Abstract

A key issue in solving the difficult bus-bunching problem is being able to have reliable information about the location of the buses in the network. Most advanced public transport systems have buses with GPS devices, but the problem remains of how to send reliable information from the buses to the control unit, particularly when the density of buses is low, but there are high communications reliability requirements. As a solution, we study locating roadside units (RSUs) along the route. The buses, together with the RSUs, form a linear vehicular ad-hoc network (VANET). The RSUs are deployed so to maximize the probability of a vehicle communicating with an RSU in at most two hops. Previous studies on RSU location never took into account two hops, a conceptually different type of network. Rather, they consider that a vehicle is able to communicate only directly to an RSU (one hop), which is a well-known Maximum Covering Problem, in which one of the parties is always immobile, similar to a mobile phone network.

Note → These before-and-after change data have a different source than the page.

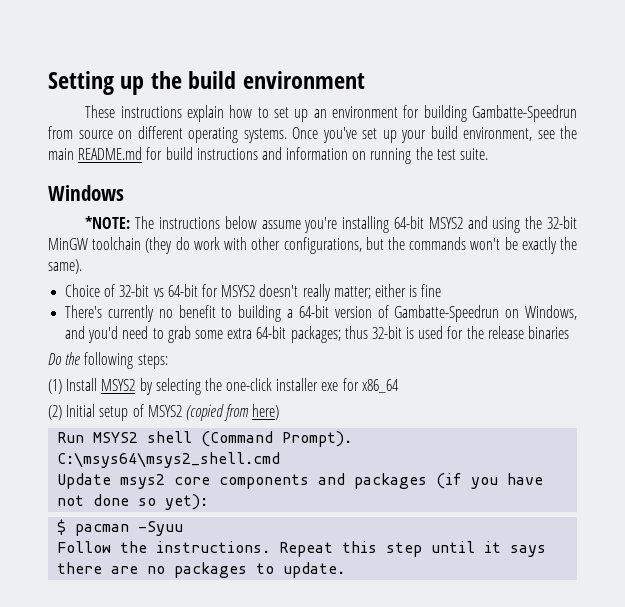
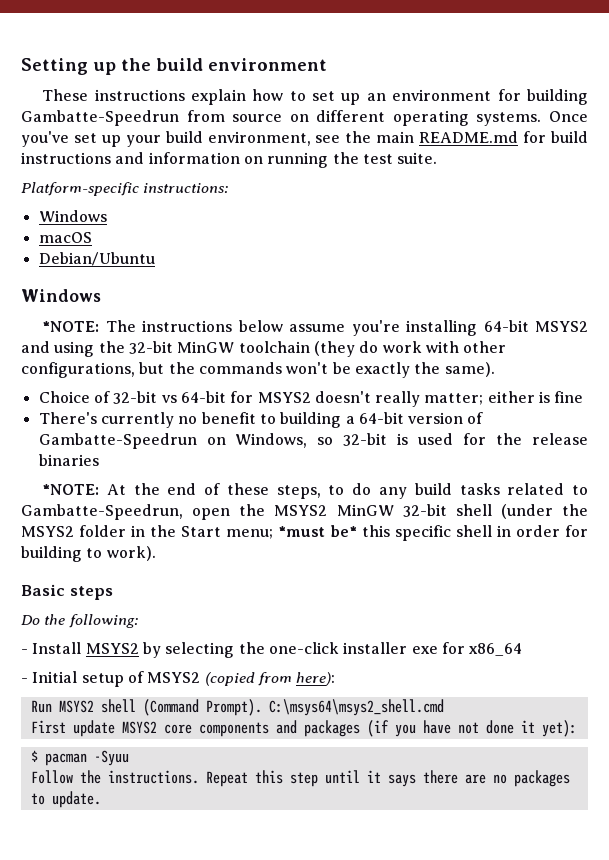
+ Platform-specific instructions:
+ Windows
+ macOS
+ Debian/Ubuntu
- There's currently no benefit to building a 64-bit version of Gambatte-Speedrun on Windows, and you'd need to grab some extra 64-bit packages; thus 32-bit is used for the release binaries
+ There's currently no benefit to building a 64-bit version of Gambatte-Speedrun on Windows, so 32-bit is used for the release binaries
+ *NOTE: At the end of these steps, to do any build tasks related to Gambatte-Speedrun, open the MSYS2 MinGW 32-bit shell (under the MSYS2 folder in the Start menu; *must be* this specific shell in order for building to work).
+ Basic steps
- Do the following steps:
- (1) Install MSYS2 by selecting the one-click installer exe for x86_64
+ Do the following:
+ - Install MSYS2 by selecting the one-click installer exe for x86_64
- (2) Initial setup of MSYS2 (copied from here)
+ - Initial setup of MSYS2 (copied from here):
- Update msys2 core components and packages (if you have not done so yet):
+ First update MSYS2 core components and packages (if you have not done it yet):

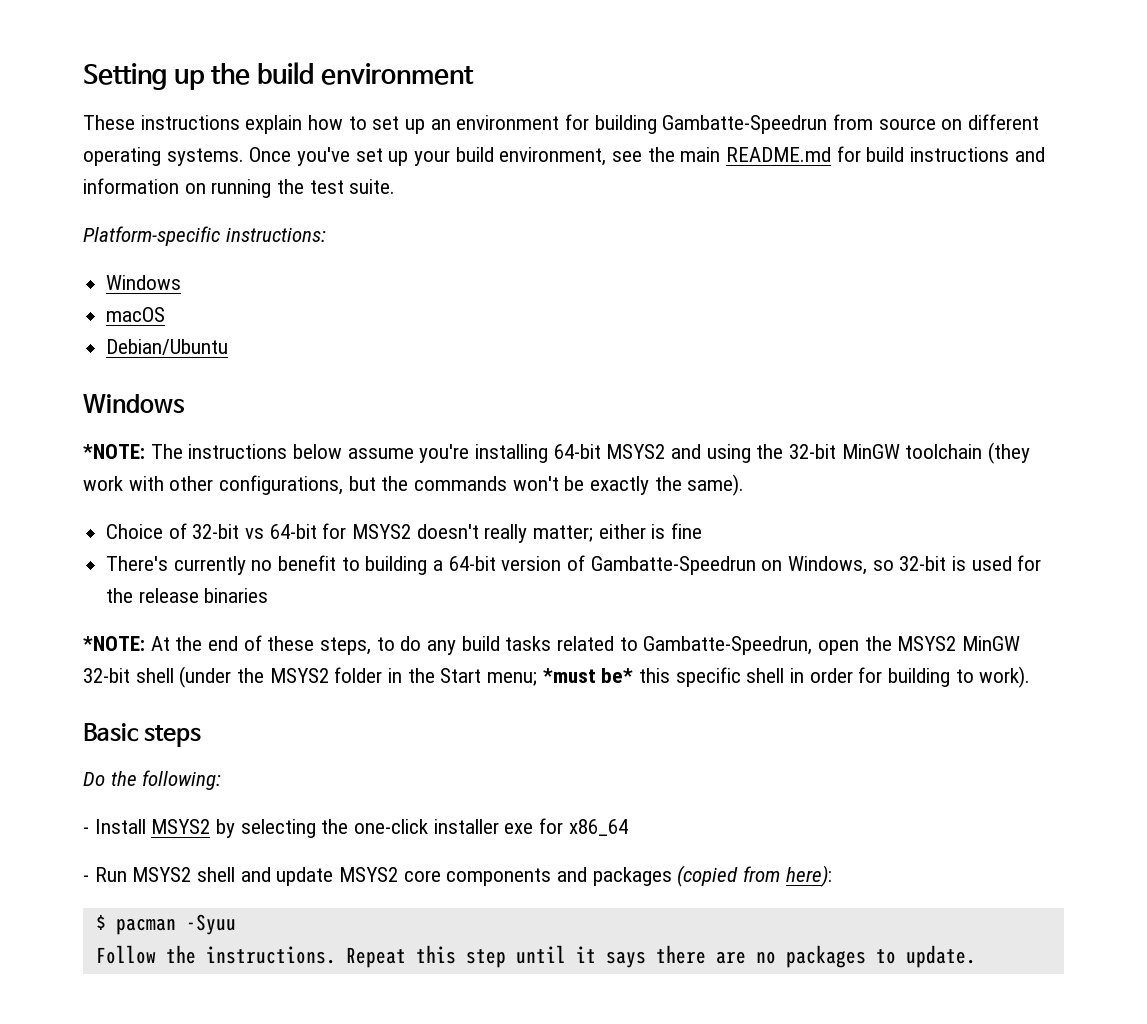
- *NOTE: The instructions below assume you're installing 64-bit MSYS2 and using the 32-bit MinGW toolchain (they do work with other configurations, but the commands won't be exactly the same).
+ *NOTE: The instructions below assume you're installing 64-bit MSYS2 and using the 32-bit MinGW toolchain (they work with other configurations, but the commands won't be exactly the same).
- - Initial setup of MSYS2 (copied from here):
- Run MSYS2 shell (Command Prompt). C:\msys64\msys2_shell.cmd
- First update MSYS2 core components and packages (if you have not done it yet):
+ - Run MSYS2 shell and update MSYS2 core components and packages (copied from here):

Oppositely, our method solves the problem in which two of the intervening parties are mobile and communicate with each other, not possible to solve as a Maximum Covering Problem. We estimate the probability of a vehicle accessing successfully an RSU either directly or through the relay of another vehicle. This probability is later embedded in an integer programming formulation that optimizes the RSU locations for maximum communications likelihood.Numerical examples show that the connection probability is strongly dependent on the coverage ratio of the transmitters and receivers and relatively independent on the vehicle density on the network, when densities are low. Results also show that it is possible to find some cost-efficient solutions which result in a smaller number of RSUs located while assuring a connection probability of 0.9 or higher.